United States District Court, D. New Jersey
Nov 4, 2009
Civil Action No. 09-4971 (SRC) (D.N.J. Nov. 4, 2009)

Opinion

Civil Action No. 09-4971 (SRC).

November 4, 2009


OPINION ORDER


This matter comes before the Court on the application of pro se Plaintiff Richard Mullarkey ("Plaintiff" or "Mullarkey") to file a Complaint without prepayment of fees pursuant to 28 U.S.C. § 1915. Based on Plaintiff's affidavit of indigence, the Court finds that Plaintiff qualifies for in forma pauperis status pursuant to 28 U.S.C. § 1915. However, having thoroughly reviewed Plaintiff's pleading, the Court will dismiss the Complaint pursuant to 28 U.S.C. § 1915(e)(2)(B)(ii) and (iii), based, respectively on the Complaint's failure to state a claim upon which relief may be granted and on the grounds of the Defendant's immunity.

At the outset, the Court notes that because Plaintiff is proceeding pro se, the Court construes the pleadings liberally and holds them to a less stringent standard than those filed by attorneys. Haines v. Kerner, 404 U.S. 519, 520 (1972). Under 28 U.S.C. § 1915, which governs proceedings filed in forma pauperis, the Court, however, must examine the merits of the claims asserted. The Court must dismiss all or part of an action which fails to state a claim upon which relief may be granted. 28 U.S.C. § 1915(e)(2)(B)(ii). The applicable standard of review for the failure to state a claim provision is the same as the standard for a motion to dismiss pursuant to Federal Rule of Civil Procedure 12(b)(6). Grayson v. Mayview State Hosp., 293 F.3d 103 (3d Cir. 2002). Under that standard, a court must accept the truth of a plaintiff's factual allegations. Morrison v. Madison Dearborn Capital Partners III L.P., 463 F.3d 312, 314 (3d Cir. 2006). However, a complaint must contain "enough facts to state a claim to relief that is plausible on its face." Bell Atlantic Corp. v. Twombly, 127 S. Ct. 1955, 1974 (2007). "A claim has facial plausibility when the plaintiff pleads factual content that allows the court to draw the reasonable inference that the defendant is liable for the misconduct alleged." Ashcroft v. Iqbal, 129 S.Ct. 1937, 1949 (2009). Section 1915 also requires the dismissal of claims for monetary relief brought against a defendant who is immune from such relief. 28 U.S.C. § 1915(e)(2)(B)(iii).
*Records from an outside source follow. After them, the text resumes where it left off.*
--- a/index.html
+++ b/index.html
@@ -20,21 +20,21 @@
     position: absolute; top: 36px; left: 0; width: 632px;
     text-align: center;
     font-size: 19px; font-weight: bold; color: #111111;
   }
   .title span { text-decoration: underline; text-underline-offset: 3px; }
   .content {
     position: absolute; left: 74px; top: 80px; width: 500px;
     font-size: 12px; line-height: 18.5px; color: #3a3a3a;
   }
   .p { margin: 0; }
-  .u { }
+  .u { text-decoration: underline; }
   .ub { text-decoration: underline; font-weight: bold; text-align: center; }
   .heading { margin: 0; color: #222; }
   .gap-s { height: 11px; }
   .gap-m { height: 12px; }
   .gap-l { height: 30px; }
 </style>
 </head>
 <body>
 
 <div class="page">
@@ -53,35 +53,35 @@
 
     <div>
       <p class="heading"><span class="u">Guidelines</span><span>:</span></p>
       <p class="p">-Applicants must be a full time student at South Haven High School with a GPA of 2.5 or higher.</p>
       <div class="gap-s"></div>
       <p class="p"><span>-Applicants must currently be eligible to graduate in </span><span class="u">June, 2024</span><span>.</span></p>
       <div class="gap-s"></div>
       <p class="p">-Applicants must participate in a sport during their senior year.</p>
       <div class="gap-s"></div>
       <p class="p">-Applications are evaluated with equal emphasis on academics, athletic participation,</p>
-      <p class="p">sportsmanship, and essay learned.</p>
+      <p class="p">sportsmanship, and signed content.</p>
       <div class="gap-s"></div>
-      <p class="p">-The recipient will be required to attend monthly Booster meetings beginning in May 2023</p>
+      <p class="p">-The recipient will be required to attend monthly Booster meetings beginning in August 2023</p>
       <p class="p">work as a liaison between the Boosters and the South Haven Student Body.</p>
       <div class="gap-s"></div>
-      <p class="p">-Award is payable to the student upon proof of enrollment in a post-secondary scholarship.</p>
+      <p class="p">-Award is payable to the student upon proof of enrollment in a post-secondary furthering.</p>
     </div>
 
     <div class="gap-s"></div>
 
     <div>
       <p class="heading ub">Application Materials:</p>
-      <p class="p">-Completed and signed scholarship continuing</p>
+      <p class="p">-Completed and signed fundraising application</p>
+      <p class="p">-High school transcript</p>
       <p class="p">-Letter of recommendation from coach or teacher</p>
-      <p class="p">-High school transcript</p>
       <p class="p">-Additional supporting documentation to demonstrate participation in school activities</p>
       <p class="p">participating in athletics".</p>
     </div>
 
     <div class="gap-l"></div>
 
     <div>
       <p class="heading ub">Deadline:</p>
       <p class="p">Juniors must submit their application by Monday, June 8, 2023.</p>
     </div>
The Complaint before the Court consists of three numbered paragraphs. They are, verbatim, as follows:

1. My constitutional right to the protection of the Chapter 13 automatic stay was denied to me by Marie-Ann Greenberg, trustee.
2. My constitutional right to due process in a court of law was denied to me by Marie-Ann Greenberg, trustee.
3. My constitutional right to a trial on the merits, of my claims, was denied to me by Marie-Ann Greenberg not stopping the Sheriff's sale.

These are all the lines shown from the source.